#### Exercise:
Below are some entries. Transcribe the lines from the one holding "background: #0f172a ->" to the one holding "color: #14532d ->", inclusive, but not the pictures among them.

#### Exercise inputs:
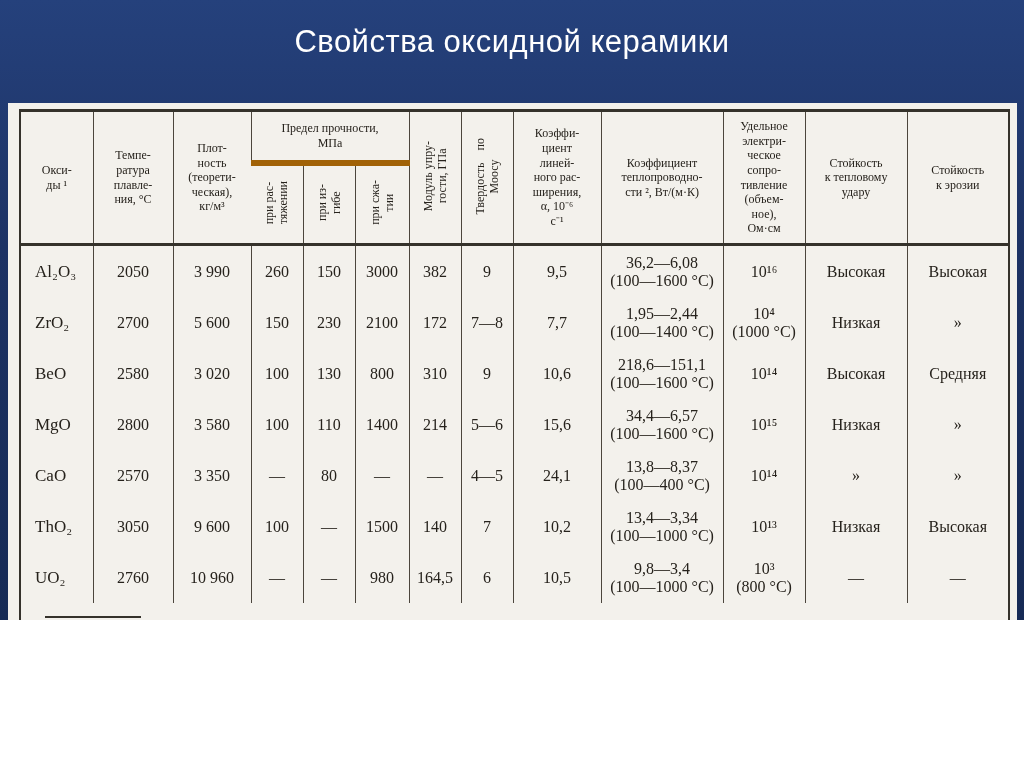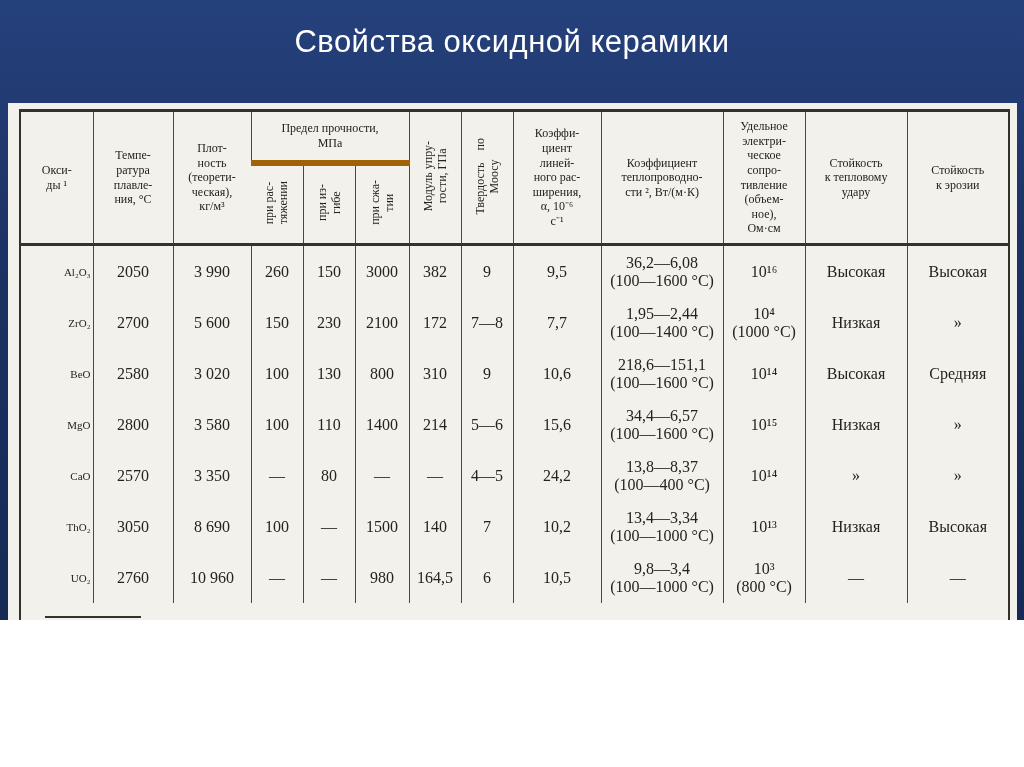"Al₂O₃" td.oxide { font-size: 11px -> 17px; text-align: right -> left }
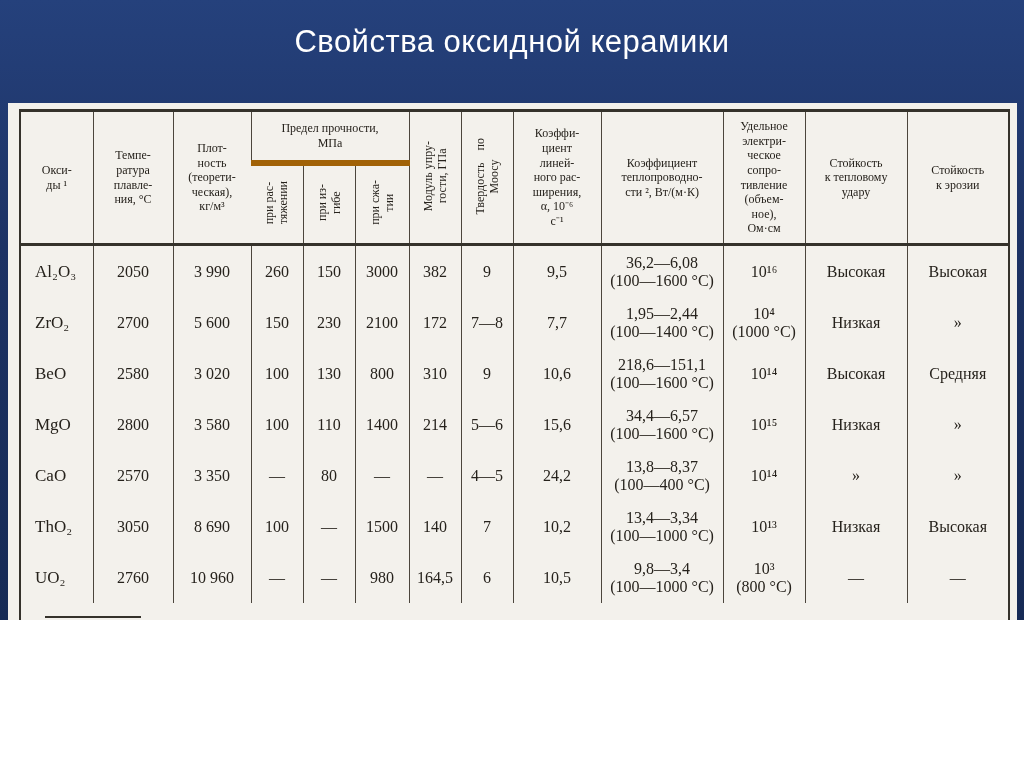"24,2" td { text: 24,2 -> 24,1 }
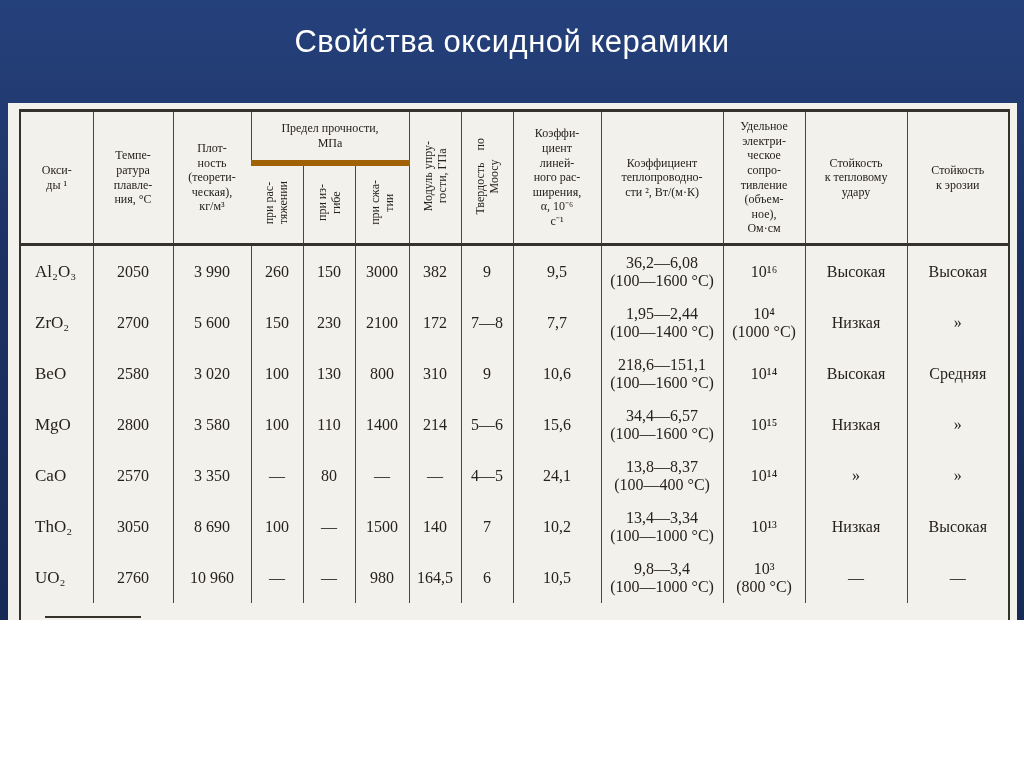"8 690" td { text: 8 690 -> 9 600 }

==

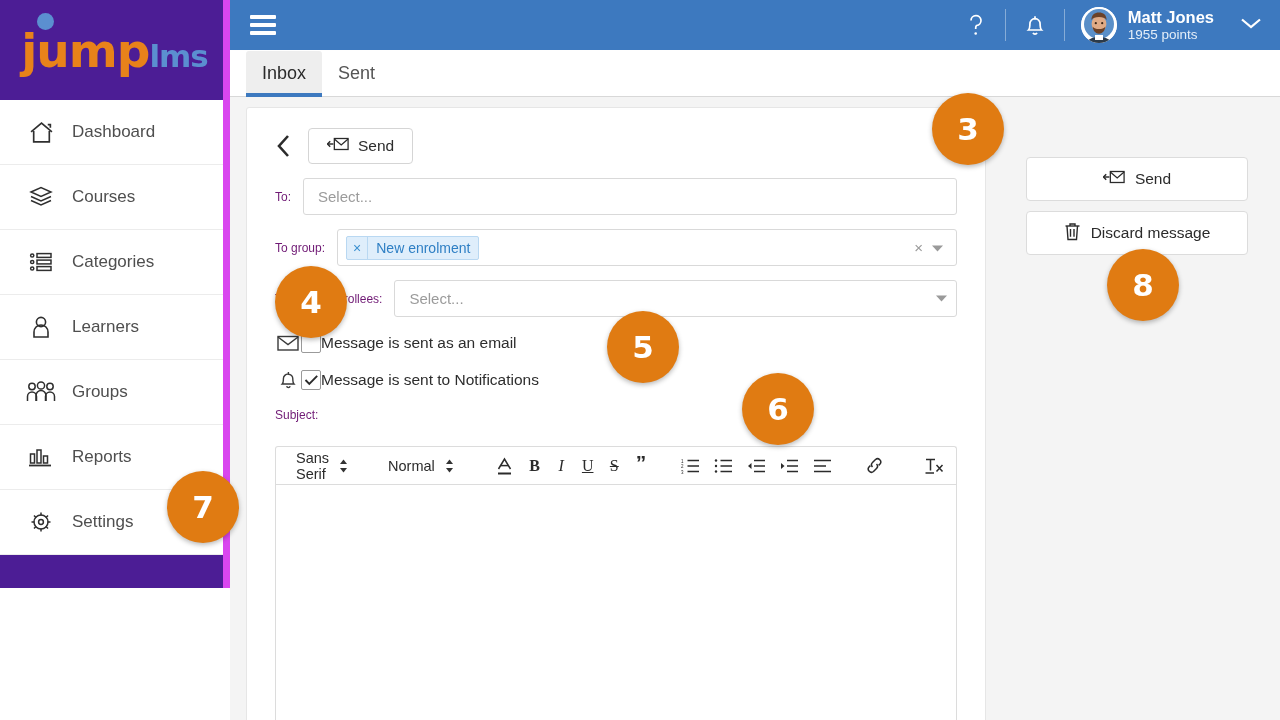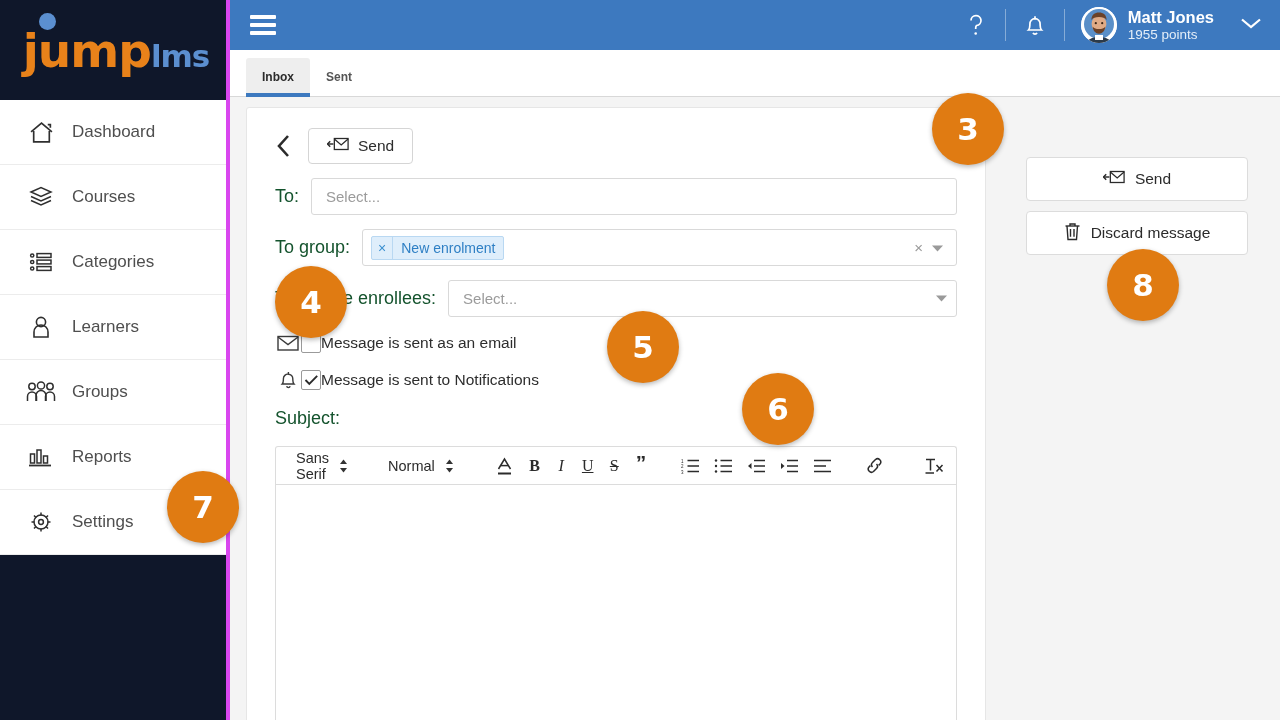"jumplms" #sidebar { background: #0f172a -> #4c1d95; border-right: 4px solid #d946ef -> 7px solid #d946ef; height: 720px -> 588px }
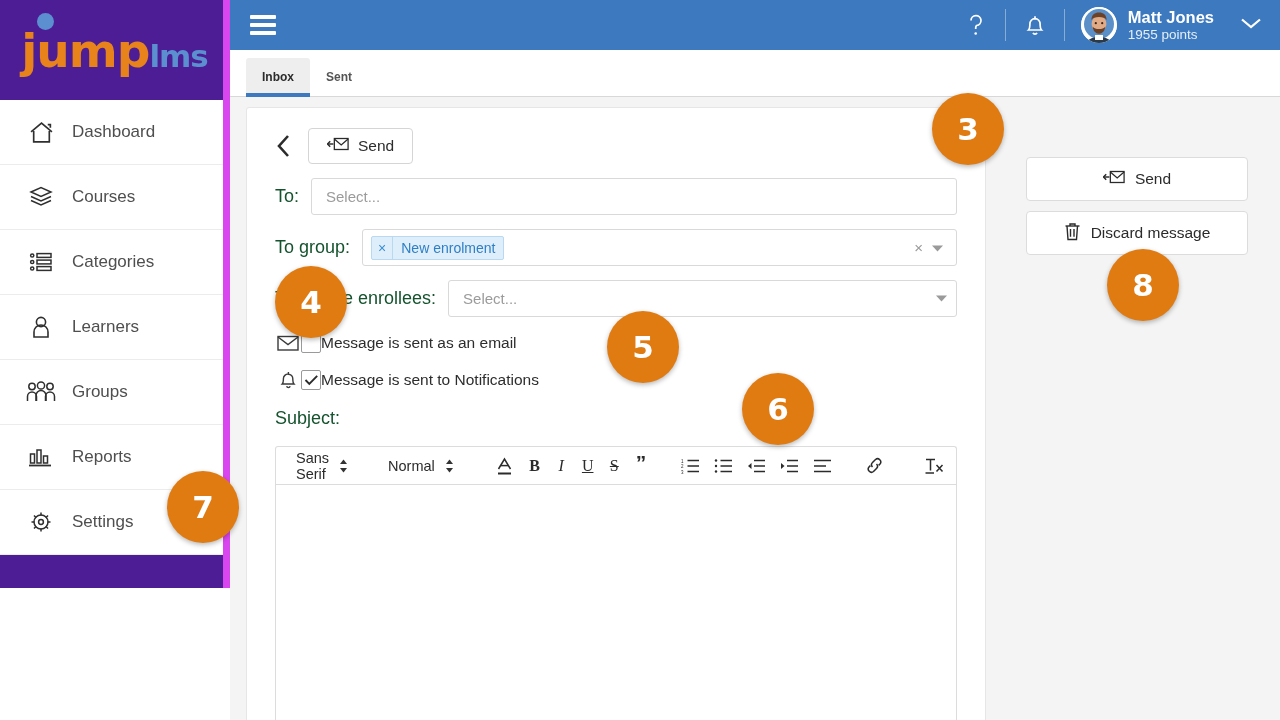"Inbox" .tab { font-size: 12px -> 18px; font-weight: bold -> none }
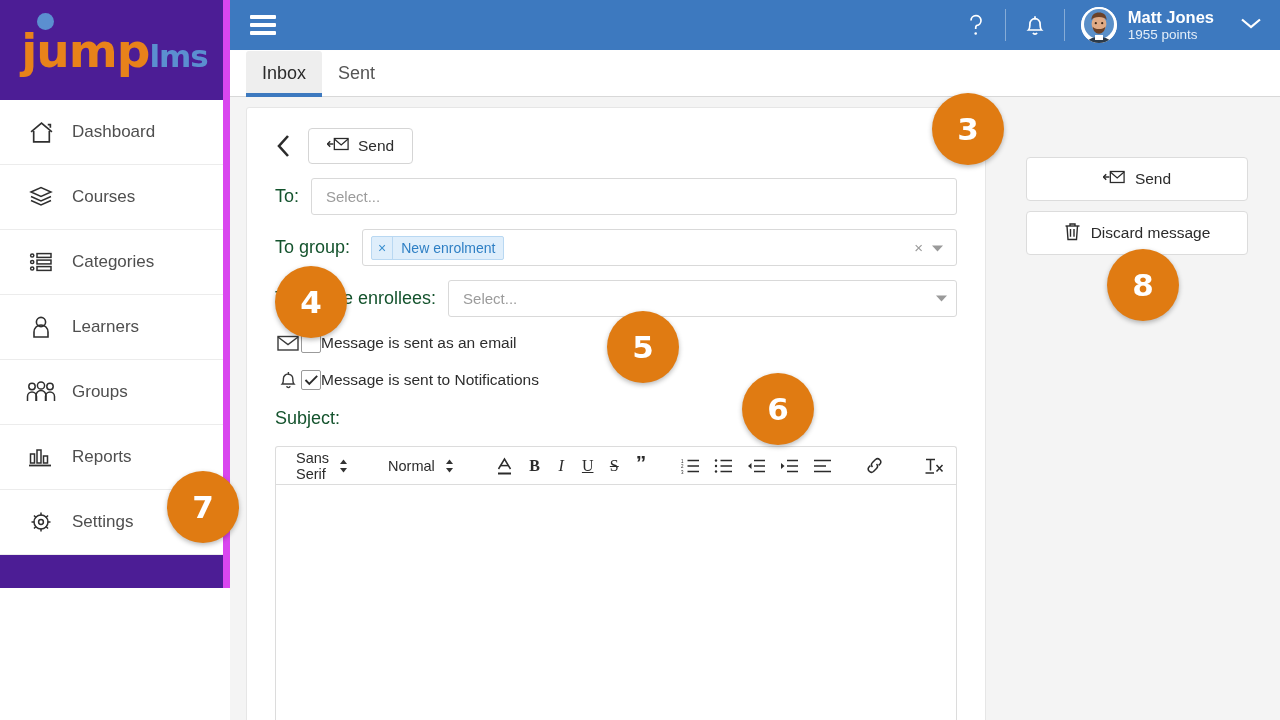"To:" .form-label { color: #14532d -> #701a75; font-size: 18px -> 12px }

#### Result of this exercise:
"jumplms" #sidebar { background: #0f172a -> #4c1d95; border-right: 4px solid #d946ef -> 7px solid #d946ef; height: 720px -> 588px }
"Inbox" .tab { font-size: 12px -> 18px; font-weight: bold -> none }
"To:" .form-label { color: #14532d -> #701a75; font-size: 18px -> 12px }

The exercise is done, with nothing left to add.